In this study, the researchers — mostly from a bunch of universities in Germany — asked 27 men and women to spend a few nights sleeping in a special sleep lab in Germany. After the participants entered REM sleep, where most dreaming occurs, an electric current was passed across their skull, stimulating the front and temporal lobes. The researchers found that when the electrical current was a very specific frequency — between 25 and 40Hz — a full 70% of participants experienced lucid dreams. When no current was present, or the wrong frequency, not a single participant had a lucid dream. [doi:10.1038/nn.3719 - "Induction of self awareness in dreams through frontal low current stimulation of gamma activity"]
Lucid dreaming, frequency response at 25 and 40Hz
Lucid dreaming, frequency response at 25 and 40Hz. “Sham” is the amount of lucid dreaming when electrodes were attached, but no frequency was applied.
This research strongly indicates that a) higher-order consciousness is intrinsically linked to these frequencies between 25 and 40Hz, and b) lucid dreaming is triggered and controlled by the regions of your brain that govern consciousness and self-awareness. That particular block of 25-40Hz is usually considered a “typical” gamma wave, reinforcing the theory that gamma waves — the synchronous firing of neurons at that frequency of around 40Hz — is what gives humans their higher-level functions.
GoFlow tDCS headset
The hardware needed to enter a lucid dreaming state is not complex. (This is a tDCS headset.)

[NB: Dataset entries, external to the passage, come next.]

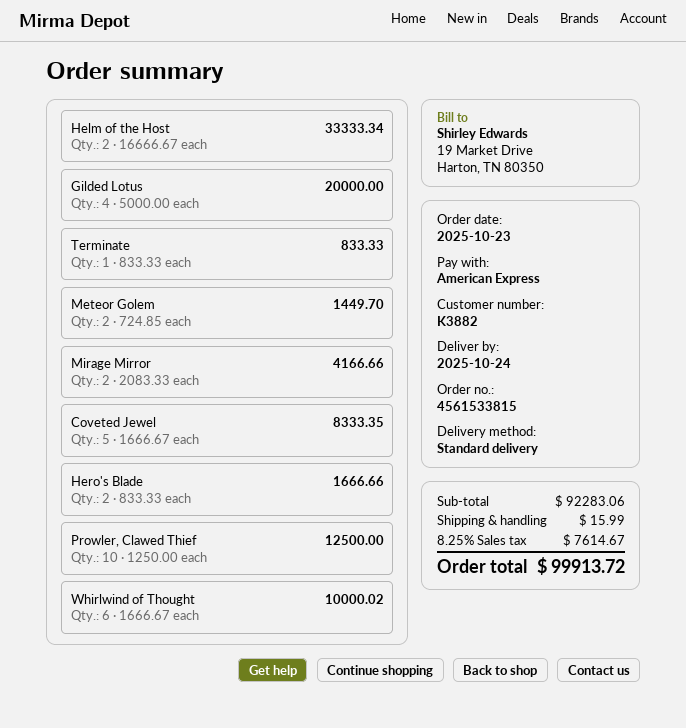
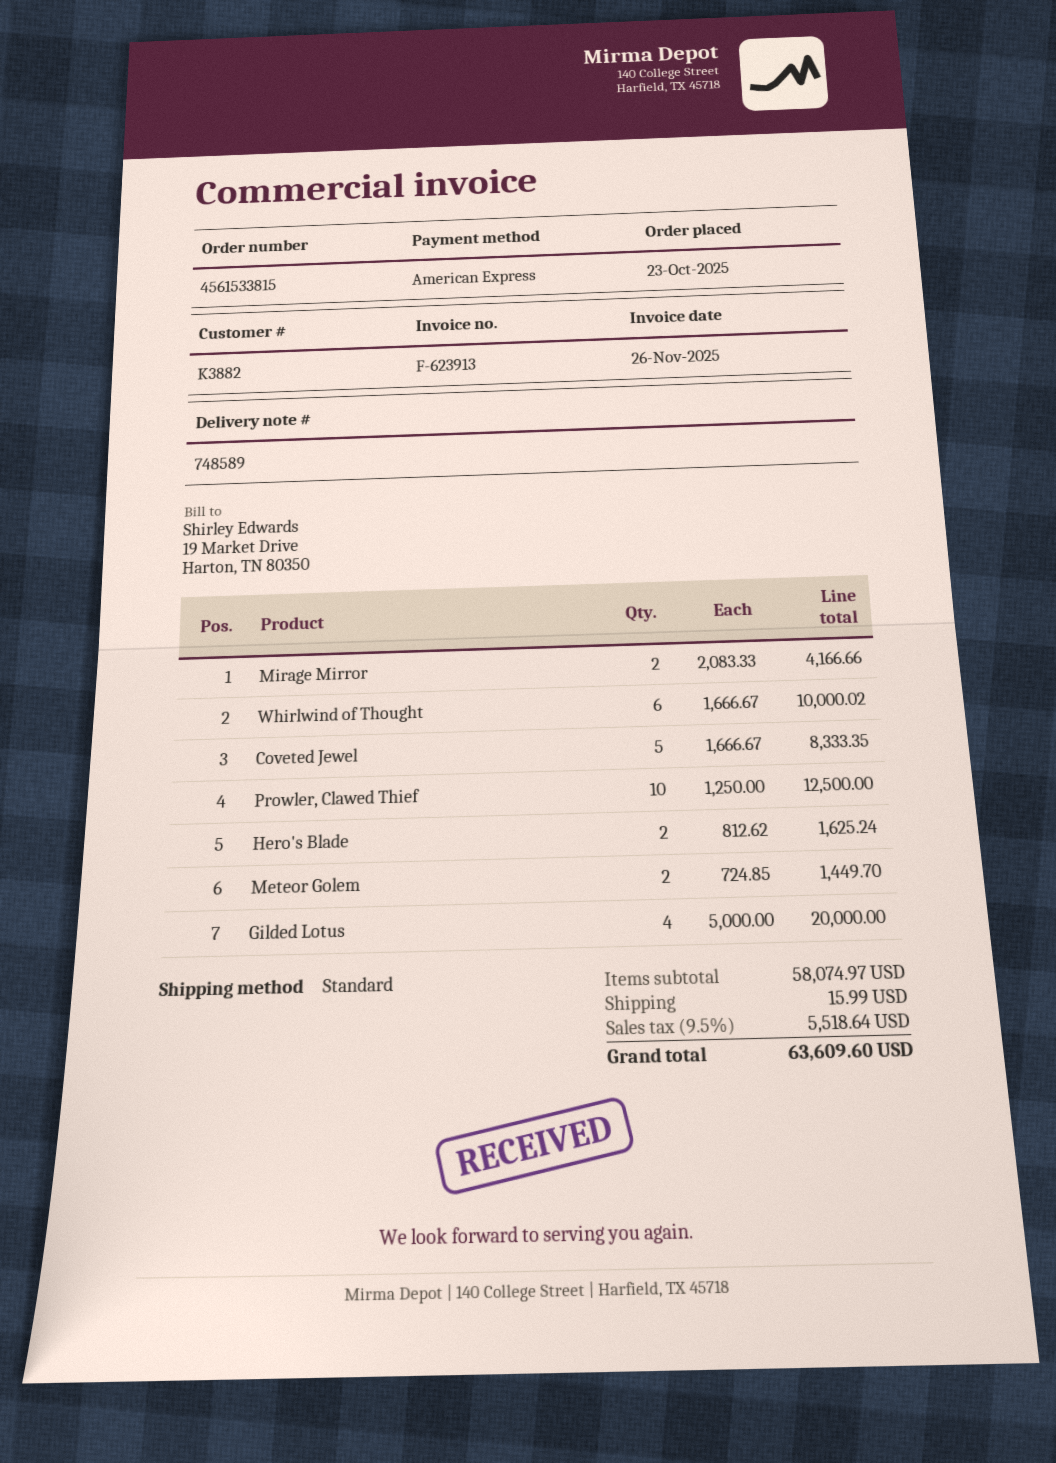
Helm of the Host: 2 x 16666.67 = 33333.34 -> none
Terminate: 1 x 833.33 = 833.33 -> none
Hero's Blade: 2 x 833.33 = 1666.66 -> 2 x 812.62 = 1625.24
subtotal: 92283.06 -> 58074.97
tax: 8.25% = 7614.67 -> 9.5% = 5518.64
total: 99913.72 -> 63609.60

The study didn’t tackle the topic of whether you are technically asleep or not during (induced) lucid dreams (but to be honest, it doesn’t really matter at this point — if it gives you the ability to control your dreams, and it feels like you’re dreaming, then who cares?) It’s also important to note that this was a very short-term study — the long-term effects of regularly inducing a lucid sleep state are not yet known.
Medically, the only immediate application for the study is the treatment of chronic nightmares, where being able to steer your imagination away from hellish thoughts would be a rather fine thing. For body hackers, it should be fairly easy to set up some kind of EEG that detects when you enter REM sleep, and then to provide an electrical current at 40Hz. Cheap USB EEGs have been available for a couple of years now, and a standard tDCS headset could be modified to provide the necessary current/frequency. Obviously I can’t recommend that you try it at home. But I probably will.